In fact, soldiers have refined the issue of survival down to a question of minutes. If a captured soldier can make it through the first 10 minutes in the hands of the enemy, he stands a fair chance of staying alive on a more permanent basis. In the terrible battles of the Pacific islands in the Second World War, the ferocity of the Japanese defence, and their brutal attitude towards prisoners, led to numerous examples of American troops shooting surrendering soldiers of the Imperial Army. The fact that many of the surrenders were false, a tactic now outlawed by the Geneva protocols, helped to harden US attitudes towards putative prisoners of war.

It took us until Bosnia and Rwanda to show any willingness to implement the Geneva protocols.
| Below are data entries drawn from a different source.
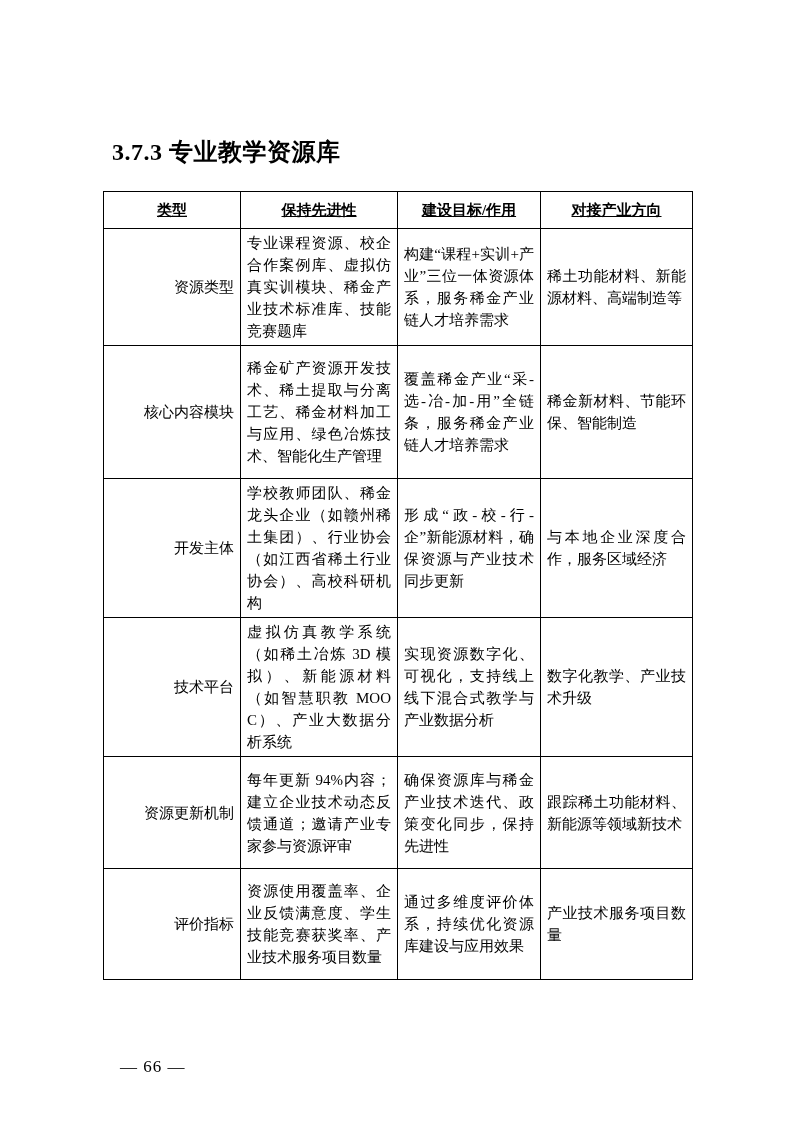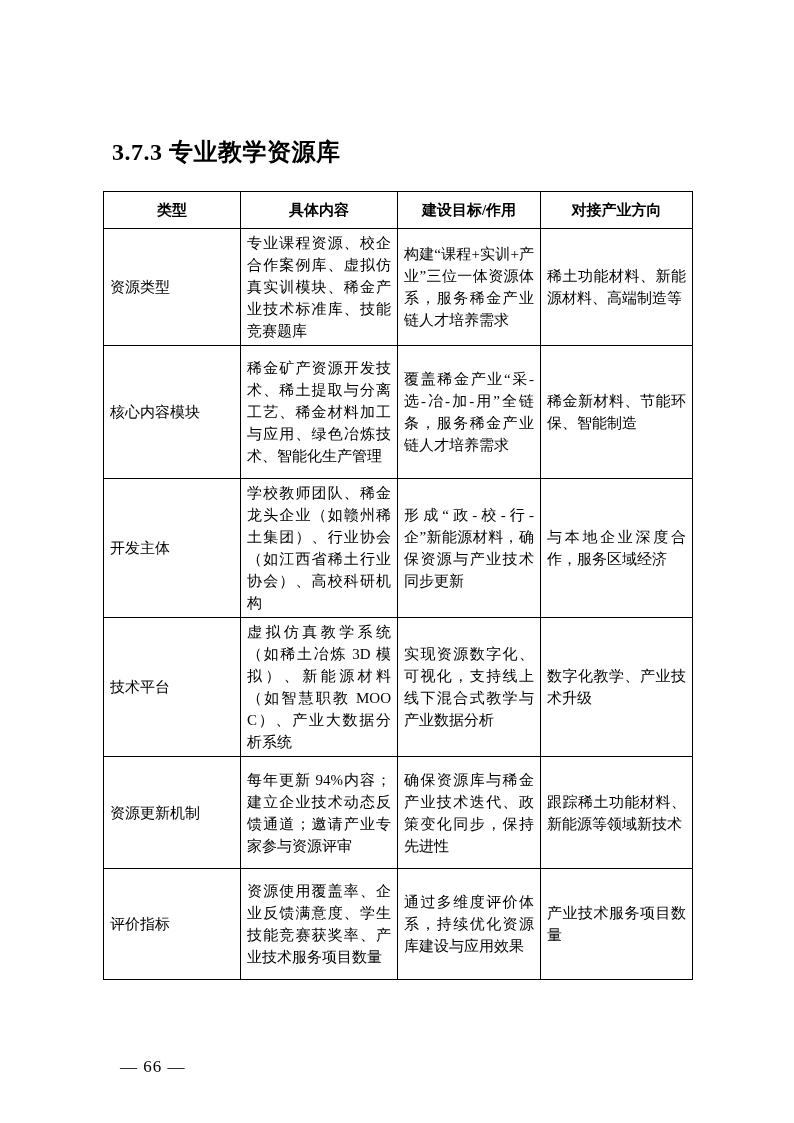"类型" .resource-table thead th { text-decoration: none -> underline }
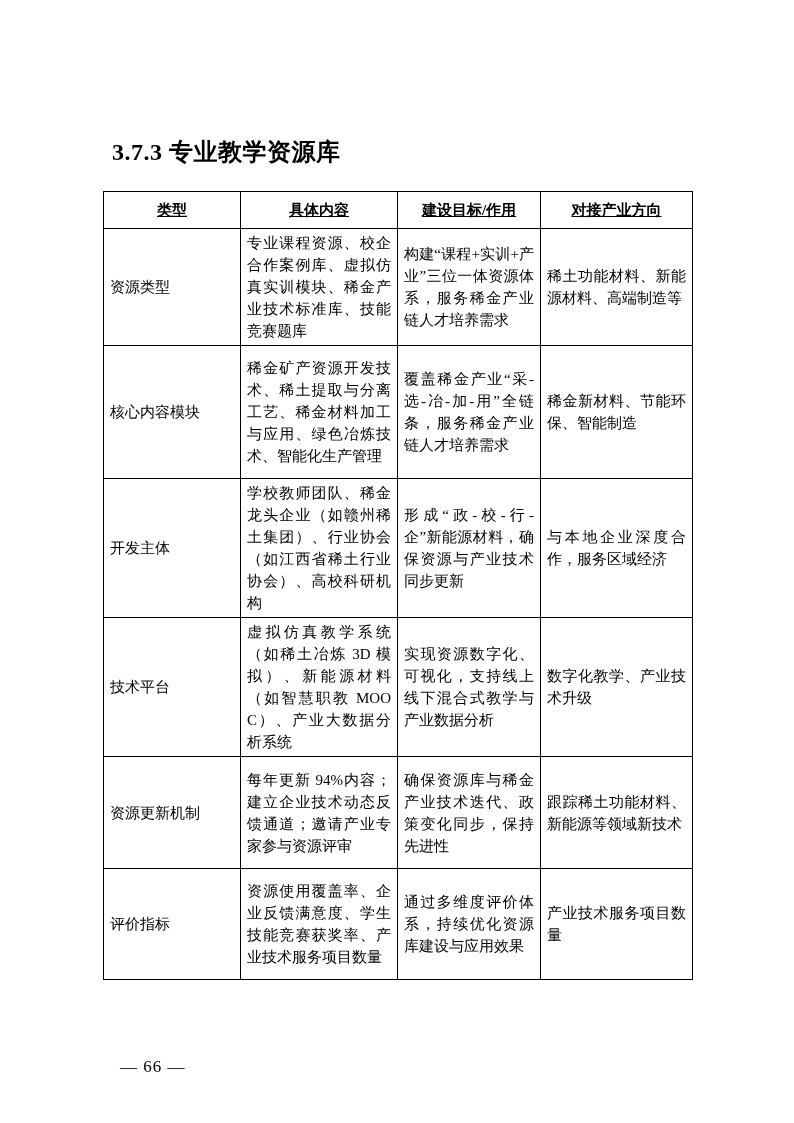"具体内容" th { text: 具体内容 -> 保持先进性 }
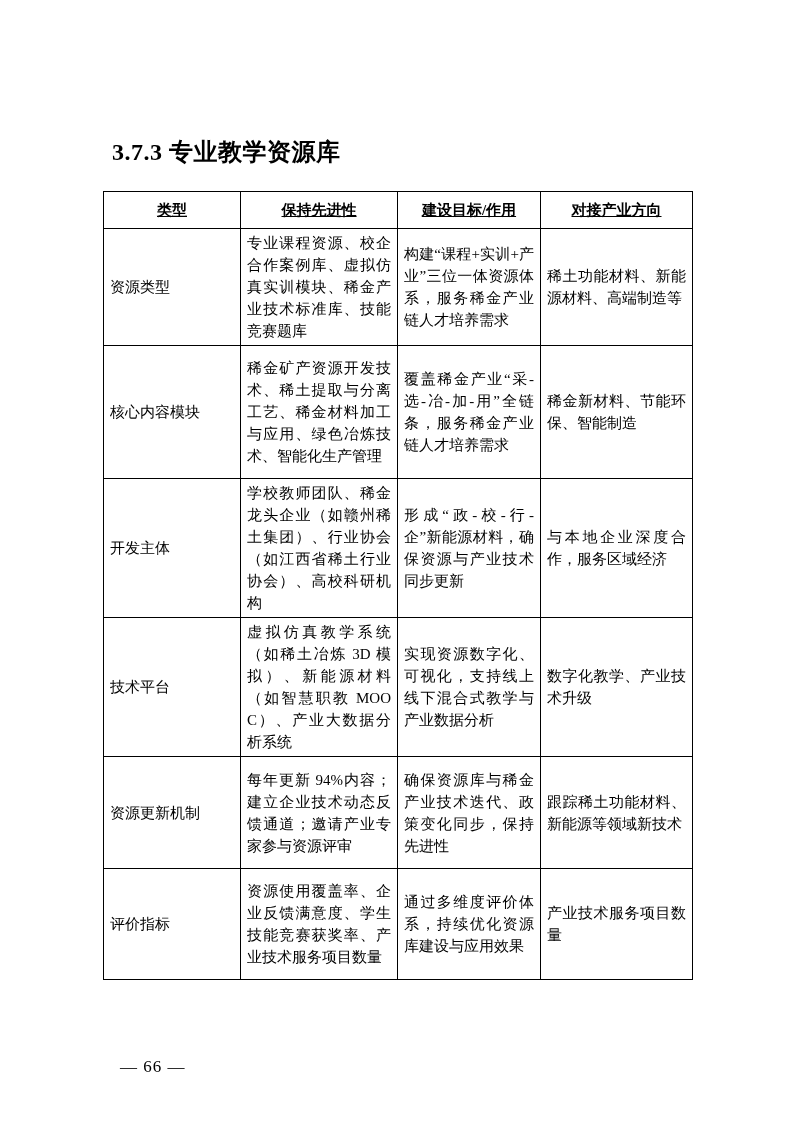"资源类型" td.c-type { text-align: left -> right }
Our governments were shamed into action. But there is now a greater awareness of humanitarian law and responsibilities than at any time in history. And, at Kunduz, there are cameras circling on the edges of the siege. The world will eventually discover what happens. The reported discovery of up to 600 bodies in Mazar-i-Sharif has already heightened the suspicions of the media and human rights investigators.

Also, the besieging army is acting as a partner of Western powers who have proclaimed loudly that they are fighting for universal values, not least among these the rule of law. That is why this siege is such a defining moment. I heard a television presenter ask the other night why men who showed no mercy to their opponents and who flew airliners into buildings should benefit from the Geneva Conventions. In other words, why not allow the lot of them to be killed? But don't forget that we granted a fair trial to the men accused of murdering six million Jews. There were many who wanted the German leaders shot on sight, but humanity is undoubtedly the better off for having followed the process of law.

The simple answer is to recognise why we have the Geneva protocols in the first place. The specific protections arose out of the horrendous abuses inflicted by the Nazis and their Japanese allies. The protocols are a statement of our difference and, in that sense, transcend even the realm of law. They are documents of the human spirit, our best way forward out of genocide and barbarism.

The coalition must use whatever pressure it can to insist that the Northern Alliance does not embark on a rampage in Kunduz. It is, in the most fundamental sense imaginable, a choice about the kind of world in which we want to live.